Antiretroviral medication (ARVs) prescribing practices for pregnant women living with HIV do not align with US national guidelines, according to a recent study published in JAMA Network Open.

The study investigated antiretroviral prescribing practices over time among pregnant women living with HIV and compared them to HHS treatment guidelines, in use since 1994,  in order to identify factors associated with receiving recommended regimens. The researchers enrolled 1582 pregnant women living with HIV into the Pediatric HIV/AIDS Cohort Study Surveillance Monitoring of ART (antiretroviral therapy) Toxicities study between January 2008 to June 2017.

Of 1867 pregnancies among the women, antiretroviral medications were started before conception for 790 women (42.3%), resumed during pregnancy for 625 women (33.5%), and started during pregnancy for 452 women (24.2%). Only 925 pregnancies (49.5%) were linked with prescribed ARVs designated as preferred or alternative, while 492 (26.4%) involved ARVs with insufficient evidence for use during pregnancy and 136 (7.3%) involved ARVs that were not recommended during pregnancy.

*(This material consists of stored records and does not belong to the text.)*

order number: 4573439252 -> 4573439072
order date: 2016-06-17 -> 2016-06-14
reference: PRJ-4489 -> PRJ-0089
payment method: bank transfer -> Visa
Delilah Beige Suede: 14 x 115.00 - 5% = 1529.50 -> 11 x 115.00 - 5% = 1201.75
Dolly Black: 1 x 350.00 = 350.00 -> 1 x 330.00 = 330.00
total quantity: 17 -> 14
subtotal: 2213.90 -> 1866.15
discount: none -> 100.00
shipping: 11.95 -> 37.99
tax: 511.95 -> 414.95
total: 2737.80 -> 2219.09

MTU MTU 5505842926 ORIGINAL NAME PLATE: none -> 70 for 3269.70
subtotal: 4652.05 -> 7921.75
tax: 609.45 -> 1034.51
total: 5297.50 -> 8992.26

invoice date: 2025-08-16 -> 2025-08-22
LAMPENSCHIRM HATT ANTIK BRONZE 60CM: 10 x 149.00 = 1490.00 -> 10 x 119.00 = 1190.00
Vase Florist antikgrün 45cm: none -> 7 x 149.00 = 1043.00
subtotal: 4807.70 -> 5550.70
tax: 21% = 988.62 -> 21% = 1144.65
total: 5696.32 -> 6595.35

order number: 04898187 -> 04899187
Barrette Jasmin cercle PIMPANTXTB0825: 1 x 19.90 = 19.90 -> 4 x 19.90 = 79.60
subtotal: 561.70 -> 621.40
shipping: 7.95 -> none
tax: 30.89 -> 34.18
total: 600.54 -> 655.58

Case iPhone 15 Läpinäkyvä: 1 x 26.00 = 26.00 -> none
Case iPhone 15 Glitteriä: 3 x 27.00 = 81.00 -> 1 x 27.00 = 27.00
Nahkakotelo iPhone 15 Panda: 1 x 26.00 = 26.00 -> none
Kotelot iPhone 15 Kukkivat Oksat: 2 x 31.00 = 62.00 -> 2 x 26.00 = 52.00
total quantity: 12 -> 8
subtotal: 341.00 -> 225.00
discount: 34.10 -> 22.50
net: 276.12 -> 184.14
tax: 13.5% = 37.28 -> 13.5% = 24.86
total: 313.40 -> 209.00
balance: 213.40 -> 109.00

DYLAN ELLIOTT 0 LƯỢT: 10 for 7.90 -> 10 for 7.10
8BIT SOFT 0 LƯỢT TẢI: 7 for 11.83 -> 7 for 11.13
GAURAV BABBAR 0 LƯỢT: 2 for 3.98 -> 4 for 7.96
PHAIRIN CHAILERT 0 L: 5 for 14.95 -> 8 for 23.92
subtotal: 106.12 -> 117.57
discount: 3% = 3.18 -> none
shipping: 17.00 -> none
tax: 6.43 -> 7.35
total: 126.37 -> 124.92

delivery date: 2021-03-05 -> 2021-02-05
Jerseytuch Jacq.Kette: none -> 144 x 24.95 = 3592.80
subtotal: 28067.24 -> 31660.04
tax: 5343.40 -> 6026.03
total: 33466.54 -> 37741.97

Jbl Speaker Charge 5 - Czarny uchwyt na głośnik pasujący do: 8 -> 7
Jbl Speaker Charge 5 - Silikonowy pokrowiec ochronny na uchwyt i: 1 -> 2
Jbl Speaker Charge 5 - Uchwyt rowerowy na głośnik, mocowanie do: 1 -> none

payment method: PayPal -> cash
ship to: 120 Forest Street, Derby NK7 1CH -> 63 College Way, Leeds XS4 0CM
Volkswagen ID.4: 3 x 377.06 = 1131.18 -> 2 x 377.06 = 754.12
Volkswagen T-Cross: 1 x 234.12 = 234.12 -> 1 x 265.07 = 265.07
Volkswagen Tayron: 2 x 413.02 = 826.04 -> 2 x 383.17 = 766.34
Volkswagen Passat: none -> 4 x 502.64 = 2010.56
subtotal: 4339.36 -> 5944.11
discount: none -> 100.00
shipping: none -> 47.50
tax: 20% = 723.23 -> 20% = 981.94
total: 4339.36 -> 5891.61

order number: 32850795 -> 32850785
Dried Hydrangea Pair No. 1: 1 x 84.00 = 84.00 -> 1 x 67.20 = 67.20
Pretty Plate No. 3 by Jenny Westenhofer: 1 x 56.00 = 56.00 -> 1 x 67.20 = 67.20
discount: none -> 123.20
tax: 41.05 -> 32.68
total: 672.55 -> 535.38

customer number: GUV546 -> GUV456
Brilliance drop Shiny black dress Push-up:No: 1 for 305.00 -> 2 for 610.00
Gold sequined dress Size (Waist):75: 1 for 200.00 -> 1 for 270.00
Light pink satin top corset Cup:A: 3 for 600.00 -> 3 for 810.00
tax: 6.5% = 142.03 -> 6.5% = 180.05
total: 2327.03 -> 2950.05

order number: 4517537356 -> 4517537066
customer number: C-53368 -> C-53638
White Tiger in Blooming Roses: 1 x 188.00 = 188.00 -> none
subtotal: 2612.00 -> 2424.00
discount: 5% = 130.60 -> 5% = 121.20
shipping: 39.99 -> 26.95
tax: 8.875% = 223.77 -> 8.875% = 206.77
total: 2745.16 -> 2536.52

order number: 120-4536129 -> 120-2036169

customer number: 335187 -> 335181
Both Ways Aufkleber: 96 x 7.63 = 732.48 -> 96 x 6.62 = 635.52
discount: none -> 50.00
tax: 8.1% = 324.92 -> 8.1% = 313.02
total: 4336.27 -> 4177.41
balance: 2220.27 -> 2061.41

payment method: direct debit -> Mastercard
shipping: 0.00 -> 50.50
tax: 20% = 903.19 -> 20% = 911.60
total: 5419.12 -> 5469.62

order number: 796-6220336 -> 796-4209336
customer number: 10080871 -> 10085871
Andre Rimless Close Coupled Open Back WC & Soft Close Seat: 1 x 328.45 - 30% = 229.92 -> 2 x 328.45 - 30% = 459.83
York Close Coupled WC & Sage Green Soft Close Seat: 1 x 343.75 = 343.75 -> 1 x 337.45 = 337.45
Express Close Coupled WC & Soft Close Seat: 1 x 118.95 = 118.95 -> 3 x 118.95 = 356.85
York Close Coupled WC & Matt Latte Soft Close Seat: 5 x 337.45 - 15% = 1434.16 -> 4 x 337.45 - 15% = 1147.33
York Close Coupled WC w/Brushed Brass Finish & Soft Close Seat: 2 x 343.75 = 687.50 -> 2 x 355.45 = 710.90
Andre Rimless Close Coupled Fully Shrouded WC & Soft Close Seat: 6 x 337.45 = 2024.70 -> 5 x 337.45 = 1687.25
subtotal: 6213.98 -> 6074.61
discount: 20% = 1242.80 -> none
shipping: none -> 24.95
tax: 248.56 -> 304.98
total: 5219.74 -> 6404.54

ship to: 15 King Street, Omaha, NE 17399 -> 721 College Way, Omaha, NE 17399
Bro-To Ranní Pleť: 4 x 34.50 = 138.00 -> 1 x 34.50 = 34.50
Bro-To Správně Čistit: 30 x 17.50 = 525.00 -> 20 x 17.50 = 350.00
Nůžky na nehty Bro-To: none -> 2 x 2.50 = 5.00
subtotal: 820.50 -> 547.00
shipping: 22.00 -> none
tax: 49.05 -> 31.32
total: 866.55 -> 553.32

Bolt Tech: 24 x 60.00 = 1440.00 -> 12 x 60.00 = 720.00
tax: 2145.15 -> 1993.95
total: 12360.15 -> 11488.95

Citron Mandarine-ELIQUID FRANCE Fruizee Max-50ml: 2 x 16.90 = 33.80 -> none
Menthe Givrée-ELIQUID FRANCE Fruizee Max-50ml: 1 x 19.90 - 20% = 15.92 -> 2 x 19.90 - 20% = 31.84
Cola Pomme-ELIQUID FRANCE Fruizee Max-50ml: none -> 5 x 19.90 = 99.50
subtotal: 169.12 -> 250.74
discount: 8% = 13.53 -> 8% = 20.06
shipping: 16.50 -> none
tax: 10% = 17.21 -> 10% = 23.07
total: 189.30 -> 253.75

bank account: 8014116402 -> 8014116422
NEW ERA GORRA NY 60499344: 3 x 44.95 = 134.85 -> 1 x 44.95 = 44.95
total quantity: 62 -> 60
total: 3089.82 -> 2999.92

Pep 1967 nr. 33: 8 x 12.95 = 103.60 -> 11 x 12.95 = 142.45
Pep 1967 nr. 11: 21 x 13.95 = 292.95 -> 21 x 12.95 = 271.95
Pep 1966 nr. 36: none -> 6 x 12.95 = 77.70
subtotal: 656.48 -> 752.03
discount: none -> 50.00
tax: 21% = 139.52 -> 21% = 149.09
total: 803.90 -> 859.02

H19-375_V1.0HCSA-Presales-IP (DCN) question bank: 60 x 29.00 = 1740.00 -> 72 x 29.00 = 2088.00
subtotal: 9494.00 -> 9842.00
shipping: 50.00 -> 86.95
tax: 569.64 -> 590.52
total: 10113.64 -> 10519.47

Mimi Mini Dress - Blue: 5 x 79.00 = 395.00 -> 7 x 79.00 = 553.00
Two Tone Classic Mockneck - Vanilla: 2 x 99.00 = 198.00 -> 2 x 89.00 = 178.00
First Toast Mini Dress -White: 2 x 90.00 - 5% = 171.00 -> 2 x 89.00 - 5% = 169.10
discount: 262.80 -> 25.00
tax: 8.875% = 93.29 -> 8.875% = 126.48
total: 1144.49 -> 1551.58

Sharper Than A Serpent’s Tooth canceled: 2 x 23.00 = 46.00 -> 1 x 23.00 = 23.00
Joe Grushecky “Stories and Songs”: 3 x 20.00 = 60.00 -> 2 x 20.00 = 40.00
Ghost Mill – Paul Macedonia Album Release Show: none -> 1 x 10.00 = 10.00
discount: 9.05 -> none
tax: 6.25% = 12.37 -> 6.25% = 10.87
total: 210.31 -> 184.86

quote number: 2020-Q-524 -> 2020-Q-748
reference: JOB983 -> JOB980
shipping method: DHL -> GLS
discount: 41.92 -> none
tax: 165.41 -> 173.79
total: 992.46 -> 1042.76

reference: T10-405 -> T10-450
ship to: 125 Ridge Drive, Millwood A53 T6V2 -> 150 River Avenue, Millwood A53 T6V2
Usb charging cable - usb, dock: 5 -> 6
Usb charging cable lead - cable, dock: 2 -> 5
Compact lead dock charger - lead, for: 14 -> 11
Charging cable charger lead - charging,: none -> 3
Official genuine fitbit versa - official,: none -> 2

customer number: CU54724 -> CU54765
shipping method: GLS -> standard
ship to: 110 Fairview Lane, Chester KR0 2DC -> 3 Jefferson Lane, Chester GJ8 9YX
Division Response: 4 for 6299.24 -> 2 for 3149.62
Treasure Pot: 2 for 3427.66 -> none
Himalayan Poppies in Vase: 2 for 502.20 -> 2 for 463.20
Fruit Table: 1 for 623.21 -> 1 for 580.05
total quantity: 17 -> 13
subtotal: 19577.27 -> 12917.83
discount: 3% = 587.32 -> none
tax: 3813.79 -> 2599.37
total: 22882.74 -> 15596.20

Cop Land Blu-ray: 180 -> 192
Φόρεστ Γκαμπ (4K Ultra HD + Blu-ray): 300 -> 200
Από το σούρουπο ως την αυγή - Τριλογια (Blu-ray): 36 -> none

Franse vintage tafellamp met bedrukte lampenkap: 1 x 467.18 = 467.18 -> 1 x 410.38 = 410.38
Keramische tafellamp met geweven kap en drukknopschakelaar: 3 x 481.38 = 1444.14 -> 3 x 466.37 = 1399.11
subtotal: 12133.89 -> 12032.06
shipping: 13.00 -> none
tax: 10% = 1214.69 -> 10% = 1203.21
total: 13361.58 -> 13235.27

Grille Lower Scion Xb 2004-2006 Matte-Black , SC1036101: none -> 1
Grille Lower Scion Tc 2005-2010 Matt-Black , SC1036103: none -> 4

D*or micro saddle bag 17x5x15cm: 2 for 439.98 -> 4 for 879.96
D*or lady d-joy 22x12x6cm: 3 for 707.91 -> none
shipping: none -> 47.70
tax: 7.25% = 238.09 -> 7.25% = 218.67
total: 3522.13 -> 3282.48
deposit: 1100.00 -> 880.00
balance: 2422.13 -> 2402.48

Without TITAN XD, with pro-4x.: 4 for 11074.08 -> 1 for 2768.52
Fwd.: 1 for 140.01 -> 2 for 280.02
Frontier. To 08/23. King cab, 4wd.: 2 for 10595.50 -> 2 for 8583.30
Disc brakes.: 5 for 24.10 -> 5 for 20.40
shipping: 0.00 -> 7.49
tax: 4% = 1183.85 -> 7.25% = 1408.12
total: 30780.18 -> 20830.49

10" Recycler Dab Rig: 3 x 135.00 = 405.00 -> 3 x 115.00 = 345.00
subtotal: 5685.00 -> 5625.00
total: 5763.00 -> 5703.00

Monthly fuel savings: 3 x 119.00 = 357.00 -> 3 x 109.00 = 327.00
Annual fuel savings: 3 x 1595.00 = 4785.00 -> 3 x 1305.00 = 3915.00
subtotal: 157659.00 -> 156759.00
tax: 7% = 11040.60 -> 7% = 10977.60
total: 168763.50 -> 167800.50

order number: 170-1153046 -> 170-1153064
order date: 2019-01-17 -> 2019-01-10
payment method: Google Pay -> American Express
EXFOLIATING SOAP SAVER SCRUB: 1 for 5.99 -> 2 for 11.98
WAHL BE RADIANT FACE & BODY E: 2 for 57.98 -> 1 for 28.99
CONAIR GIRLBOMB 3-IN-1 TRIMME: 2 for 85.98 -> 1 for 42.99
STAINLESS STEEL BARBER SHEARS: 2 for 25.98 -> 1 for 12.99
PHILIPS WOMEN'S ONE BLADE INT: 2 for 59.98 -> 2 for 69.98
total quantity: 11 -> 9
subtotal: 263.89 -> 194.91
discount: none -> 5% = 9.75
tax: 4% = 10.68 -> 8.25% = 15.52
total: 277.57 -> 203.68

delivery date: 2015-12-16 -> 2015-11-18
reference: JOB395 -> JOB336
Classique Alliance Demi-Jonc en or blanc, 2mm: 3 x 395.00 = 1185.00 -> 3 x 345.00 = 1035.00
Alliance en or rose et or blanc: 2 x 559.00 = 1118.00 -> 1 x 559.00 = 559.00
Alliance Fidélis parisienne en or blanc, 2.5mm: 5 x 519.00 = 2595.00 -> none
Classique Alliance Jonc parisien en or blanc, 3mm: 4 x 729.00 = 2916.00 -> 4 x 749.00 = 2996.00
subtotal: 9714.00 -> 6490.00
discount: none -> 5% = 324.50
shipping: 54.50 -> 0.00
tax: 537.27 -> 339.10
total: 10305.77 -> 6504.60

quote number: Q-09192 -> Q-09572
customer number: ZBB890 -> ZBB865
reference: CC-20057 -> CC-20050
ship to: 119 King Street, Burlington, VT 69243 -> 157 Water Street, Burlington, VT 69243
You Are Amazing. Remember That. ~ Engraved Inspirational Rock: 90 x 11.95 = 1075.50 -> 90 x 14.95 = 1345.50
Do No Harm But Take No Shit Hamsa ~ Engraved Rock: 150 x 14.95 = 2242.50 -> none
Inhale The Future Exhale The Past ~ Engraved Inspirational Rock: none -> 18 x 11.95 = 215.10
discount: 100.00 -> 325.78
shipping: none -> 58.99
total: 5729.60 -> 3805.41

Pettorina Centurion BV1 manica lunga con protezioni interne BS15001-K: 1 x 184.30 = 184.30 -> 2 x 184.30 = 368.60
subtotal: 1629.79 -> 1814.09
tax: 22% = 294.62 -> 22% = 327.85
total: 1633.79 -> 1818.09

“Our study demonstrates discordance between guideline recommendations and actual prescribing practices, even when prescribing for treatment-naive pregnant women living with HIV,” concluded the authors. “This finding may reflect the dilemma that pregnant women are typically excluded from clinical trials investigating the safety and tolerability of new ARV medications in an effort to protect the fetus, introducing increased lag time between US Food and Drug Administration approval of new drugs and data on which revisions to the guidelines for pregnant women living with HIV are justified.”

The researchers concluded that these findings emphasize the importance of conducting research that helps better understand determinants associated with prescribing practices that do not align with the guideline recommendations.

Reference

Powis K, Huo Y, Williams P, et al. Antiretroviral prescribing practices among pregnant women living with HIV in the United States, 2008-2017 [published online December 18, 2019]. JAMA Network Open. doi:10.1001/jamanetworkopen.2019.17669.